Rede von Dr. Sandra Detzer Zu Protokoll: Beschaffungsmaßnahmen der Bundeswehr
Dr. Sandra Detzer (BÜNDNIS 90/DIE GRÜNEN): Uns allen ist die verschärfte sicherheitspolitische Bedrohungslage seit dem 24. Februar schmerzhaft bewusst. Wir haben uns deshalb hier im Bundestag in großer Gemeinsamkeit für eine unverzügliche und schnellstmögliche Stärkung der Bundeswehr entschieden. Hier gelten auch meine Anerkennung und mein Dank den Kolleginnen und Kollegen der CDU/CSU-Fraktion, die sich dieser gemeinsamen Aufgabe nicht verschlossen haben. Mit dem Bundeswehrbeschaffungsbeschleunigungsgesetz gehen wir diese Stärkung der Bundeswehr und unserer Bündnisfähigkeit nun ganz konkret an. Und das ist gut so, denn die Zeit drängt.
In großer Einigkeit haben wir uns in diesem hohen Haus dazu bekannt, die immense Summe von 100 Milliarden Euro bereitzustellen, um vorhandene Defizite in der Ausstattung der Bundeswehr zu beheben. So historisch wie die Summe ist allerdings auch die Verpflichtung, die mit ihr einhergeht, nämlich dass wir das Geld wirklich effizient und zielgerichtet ausgeben, um unsere Landes- und Bündnisverteidigung zu stärken und die Bundeswehr im Rahmen der europäischen und transatlantischen Allianz zu einem starken Partner zu machen. Natürlich sind wir uns an diesem Punkt vermutlich alle einig. Doch der Teufel steckt im Detail, in jeder einzelnen Beschaffungsmaßnahme. Hier gilt es, immer wieder klug abzuwägen zwischen Kosteneffizienz und sicherheitspolitischen Interessen. Wir wissen alle, wie groß die Beschaffungsprobleme der Bundeswehr in der Vergangenheit waren. Wir haben die öffentliche Kritik gehört, dass das Beschaffungsamt der Bundeswehr in Koblenz noch nicht optimal aufgestellt ist und der politische Rückenwind gefehlt hat, das zu ändern – CDU/CSU-Altlasten möchte man sagen, die wir leider in vielen Politikfeldern feststellen müssen. Dieser Kritik müssen wir uns stellen. Gute, sachgemäße Beschaffung: Ja. Überteuerte, wahlkreisgeleitete Beschaffung: Nein.

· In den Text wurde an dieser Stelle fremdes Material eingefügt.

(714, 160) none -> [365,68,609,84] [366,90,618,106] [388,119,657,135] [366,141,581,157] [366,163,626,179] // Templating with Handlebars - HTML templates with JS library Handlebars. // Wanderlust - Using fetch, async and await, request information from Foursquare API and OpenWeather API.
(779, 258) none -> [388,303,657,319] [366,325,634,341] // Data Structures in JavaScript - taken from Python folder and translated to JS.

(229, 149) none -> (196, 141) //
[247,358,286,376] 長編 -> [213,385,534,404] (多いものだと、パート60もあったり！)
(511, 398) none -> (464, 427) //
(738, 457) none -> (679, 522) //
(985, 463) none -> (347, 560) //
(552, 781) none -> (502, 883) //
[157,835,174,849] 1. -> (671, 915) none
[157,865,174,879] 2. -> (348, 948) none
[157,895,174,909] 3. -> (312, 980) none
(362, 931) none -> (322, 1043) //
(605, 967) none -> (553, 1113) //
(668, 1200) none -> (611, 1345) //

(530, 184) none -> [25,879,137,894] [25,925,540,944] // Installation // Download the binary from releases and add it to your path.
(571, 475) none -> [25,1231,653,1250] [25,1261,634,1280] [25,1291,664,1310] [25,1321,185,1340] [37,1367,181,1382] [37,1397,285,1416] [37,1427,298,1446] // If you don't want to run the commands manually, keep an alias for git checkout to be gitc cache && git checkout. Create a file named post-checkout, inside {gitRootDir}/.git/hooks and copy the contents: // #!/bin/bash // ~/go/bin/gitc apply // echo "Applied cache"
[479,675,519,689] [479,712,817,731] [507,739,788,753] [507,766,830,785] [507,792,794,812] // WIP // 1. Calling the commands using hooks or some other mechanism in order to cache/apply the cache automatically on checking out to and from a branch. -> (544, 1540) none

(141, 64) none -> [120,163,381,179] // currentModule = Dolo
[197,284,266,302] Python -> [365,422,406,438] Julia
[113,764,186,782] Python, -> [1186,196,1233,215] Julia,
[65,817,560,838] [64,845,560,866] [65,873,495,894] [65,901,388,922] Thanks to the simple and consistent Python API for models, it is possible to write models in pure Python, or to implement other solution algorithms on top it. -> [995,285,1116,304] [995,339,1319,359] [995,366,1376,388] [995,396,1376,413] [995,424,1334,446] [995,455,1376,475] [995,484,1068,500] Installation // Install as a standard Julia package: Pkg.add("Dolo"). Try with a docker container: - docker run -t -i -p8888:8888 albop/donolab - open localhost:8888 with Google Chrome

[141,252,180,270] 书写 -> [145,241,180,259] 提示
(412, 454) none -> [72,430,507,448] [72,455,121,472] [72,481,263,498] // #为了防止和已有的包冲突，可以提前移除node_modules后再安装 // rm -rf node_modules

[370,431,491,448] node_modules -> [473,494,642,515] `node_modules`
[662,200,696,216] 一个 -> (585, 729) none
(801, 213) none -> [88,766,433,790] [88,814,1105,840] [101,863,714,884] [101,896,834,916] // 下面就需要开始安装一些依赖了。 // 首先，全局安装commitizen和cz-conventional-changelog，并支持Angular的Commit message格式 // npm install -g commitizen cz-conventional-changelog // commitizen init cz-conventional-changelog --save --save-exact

Aus meiner Sicht tragen die neuen gesetzlichen Regelungen genau dieser Kritik Rechnung. Zunächst einmal machen sie eine schnellere Vergabe der Aufträge möglich. Unsere Bundeswehr sollte lieber heute als morgen verstärkt einsatzfähig sein. Deshalb ist es auch richtig, die Nachprüfungsverfahren zu beschleunigen, wie es das neue Gesetz vorsieht. Vor allem aber will das neue Gesetz erreichen, dass bei der Beschaffung auch Kooperationsprogramme mit anderen Mitgliedstaaten der EU vereinfacht genutzt werden können. Das klingt wie eine Nebensache, ist aber entscheidend. Denn wir wissen doch alle, dass die EU-Mitgliedstaaten heute zu viele Milliarden an militärischen Ausgaben tätigen, in dem jede Nation für sich Gewehre, Schiffe oder Hubschrauber beauftragt, anstatt dass die Beschaffung europäisch in einer sinnvollen Arbeitsteilung organisiert wird. Das neue Gesetz macht hier von deutscher Seite eine Hinwendung zu mehr EU-weiten Beschaffungsmaßnahmen möglich.
Sie merken schon, worauf ich hinauswill, worauf die Koalition hinauswill: Wir werden dafür Sorge tragen, dass diese 100 Milliarden Euro so effizient wie möglich ausgegeben werden, und dafür braucht es Wettbewerb zwischen den Anbietern. Grundsätzlich soll die Auftragsvergabe nach dem Gesetz gegen Wettbewerbsbeschränkung stattfinden. Wir wollen, dass das Wettbewerbsrecht, wo irgendwie möglich, zur Anwendung kommt, und zwar auch dann noch, wenn sich die Beschaffung auf atypischen Märkten abspielt, in denen nur wenige Anbieter unterwegs sind.
Dieses Gesetz, das nehmen wir heute alle zur Kenntnis, ist Ausdruck der Zeitenwende in Deutschland. Dieses Gesetz macht die Zeitenwende konkret. Wir müssen schnell wieder militärisch handlungsfähig sein und zugleich langfristig einer stärkeren europäischen Verteidigungsbereitschaft Vorschub leisten. Das neue Gesetz schafft die Voraussetzung, dass wir diese beiden Ziele erreichen.